Set down exact lines only, from the line with "- EntryPoints isn't" through the last line of the material below, with every picture left out.

### Task input
==========
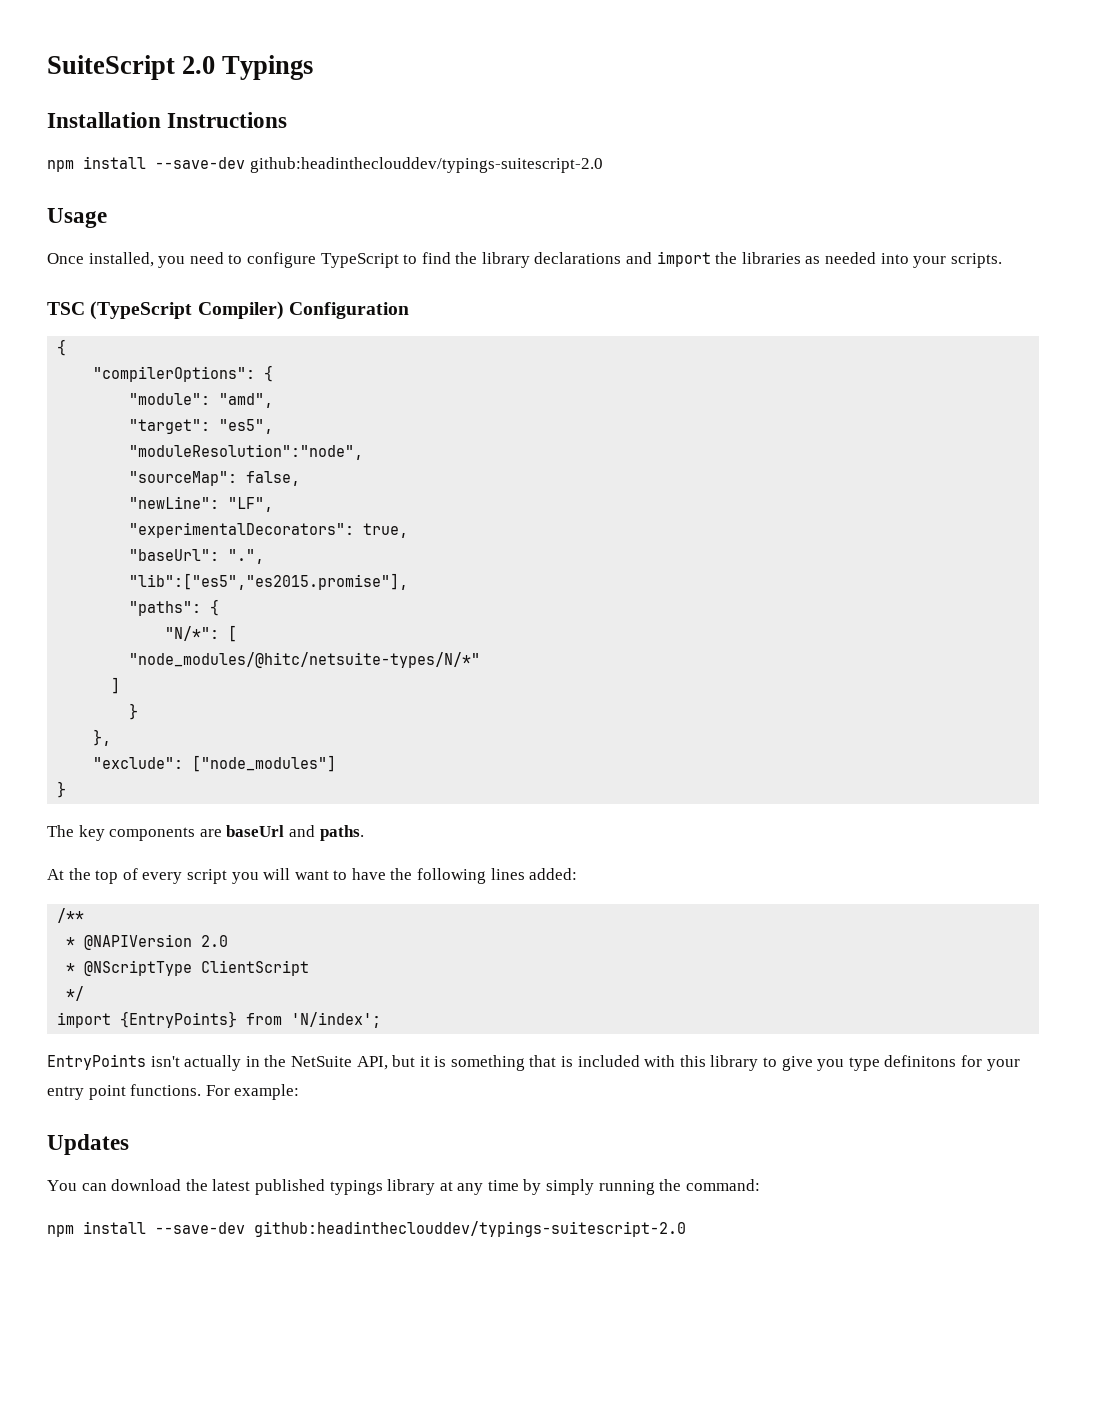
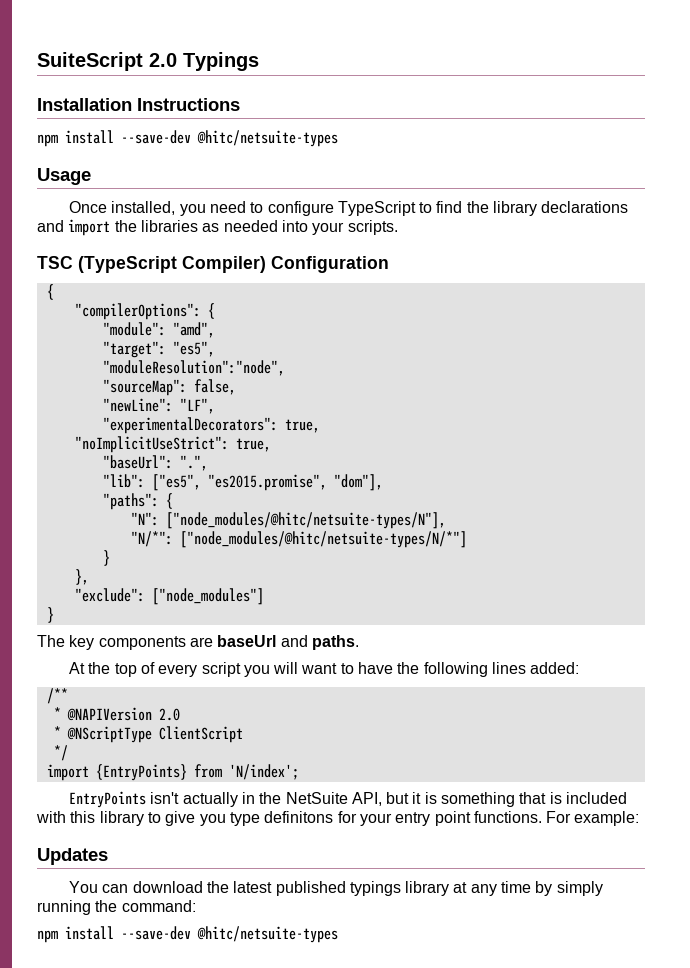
  Installation Instructions
- npm install --save-dev github:headintheclouddev/typings-suitescript-2.0
+ npm install --save-dev @hitc/netsuite-types
+ "noImplicitUseStrict": true,
- "lib":["es5","es2015.promise"],
+ "lib": ["es5", "es2015.promise", "dom"],
+ "N": ["node_modules/@hitc/netsuite-types/N"],
- "N/*": [
- "node_modules/@hitc/netsuite-types/N/*"
- ]
+ "N/*": ["node_modules/@hitc/netsuite-types/N/*"]
  You can download the latest published typings library at any time by simply running the command:
- npm install --save-dev github:headintheclouddev/typings-suitescript-2.0
+ npm install --save-dev @hitc/netsuite-types

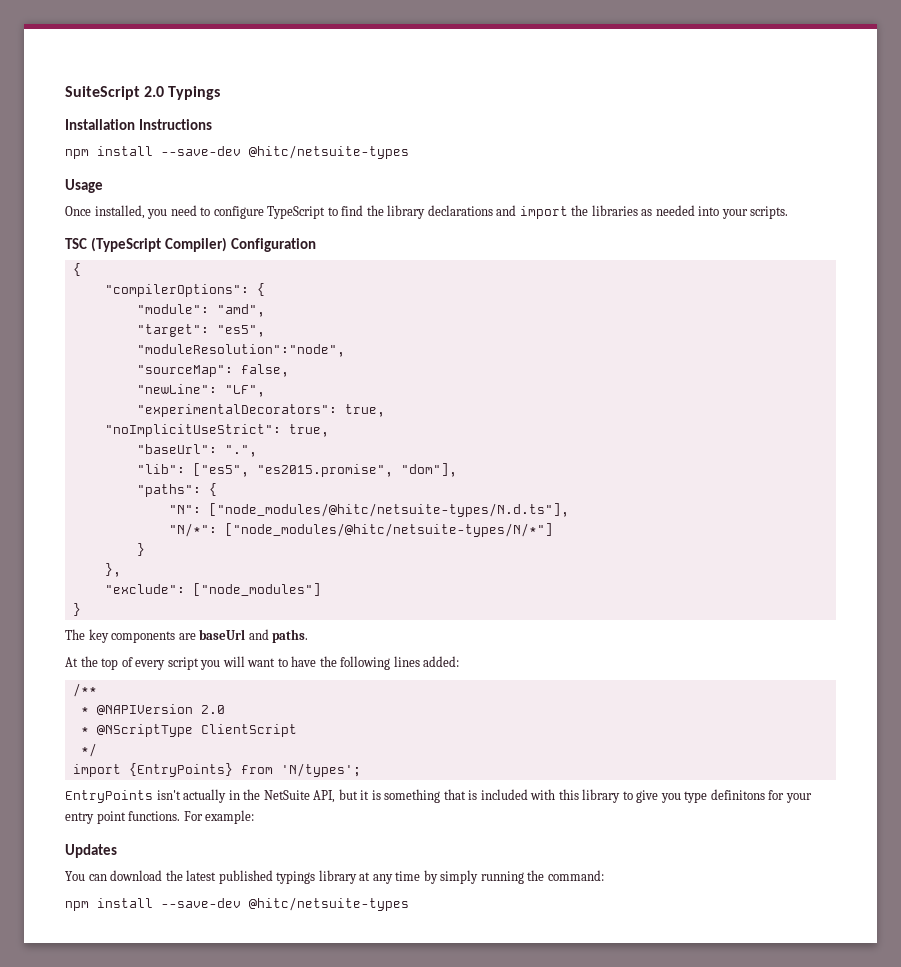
- "N": ["node_modules/@hitc/netsuite-types/N"],
+ "N": ["node_modules/@hitc/netsuite-types/N.d.ts"],
- import {EntryPoints} from 'N/index';
+ import {EntryPoints} from 'N/types';

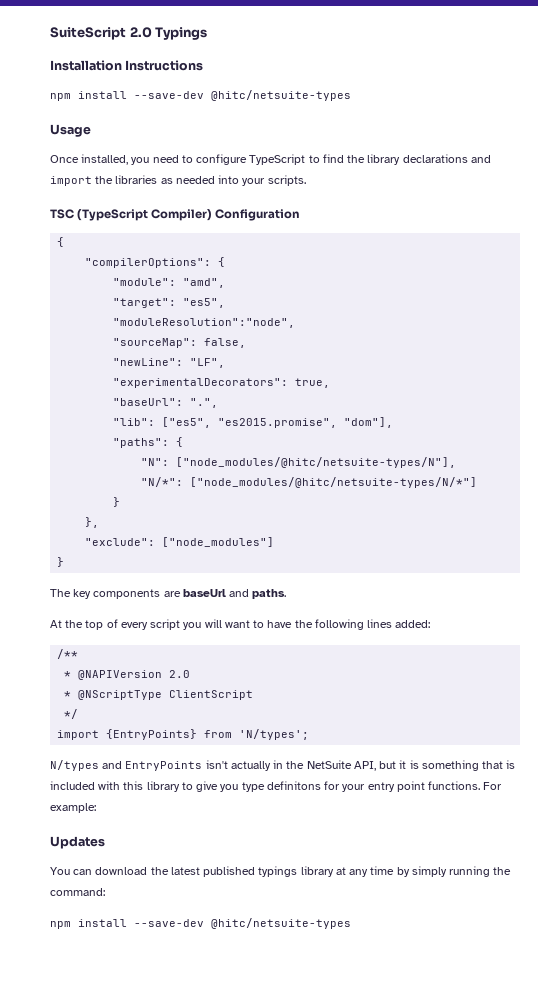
- "noImplicitUseStrict": true,
- "N": ["node_modules/@hitc/netsuite-types/N.d.ts"],
+ "N": ["node_modules/@hitc/netsuite-types/N"],
- EntryPoints isn't actually in the NetSuite API, but it is something that is included with this library to give you type definitons for your entry point functions.
+ N/types and EntryPoints isn't actually in the NetSuite API, but it is something that is included with this library to give you type definitons for your entry point functions.

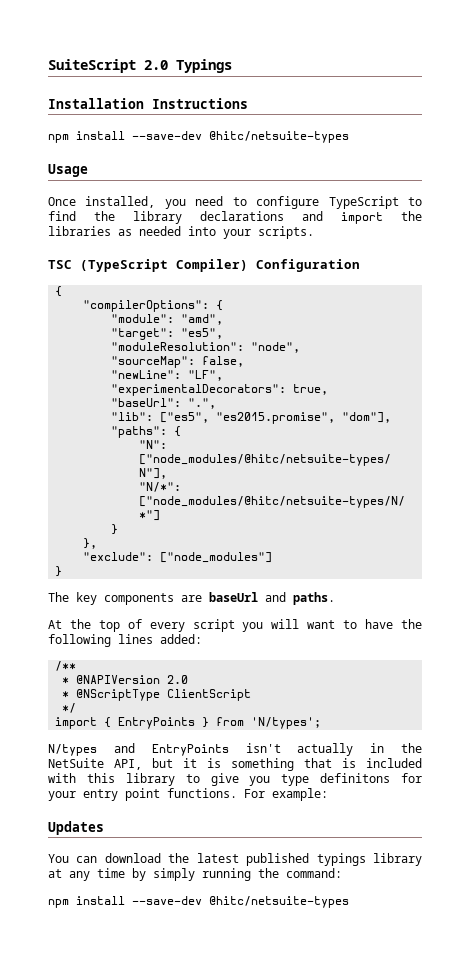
- "moduleResolution":"node",
+ "moduleResolution": "node",
- import {EntryPoints} from 'N/types';
+ import { EntryPoints } from 'N/types';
==========
### Written solution
- EntryPoints isn't actually in the NetSuite API, but it is something that is included with this library to give you type definitons for your entry point functions.
+ N/types and EntryPoints isn't actually in the NetSuite API, but it is something that is included with this library to give you type definitons for your entry point functions.

- "moduleResolution":"node",
+ "moduleResolution": "node",
- import {EntryPoints} from 'N/types';
+ import { EntryPoints } from 'N/types';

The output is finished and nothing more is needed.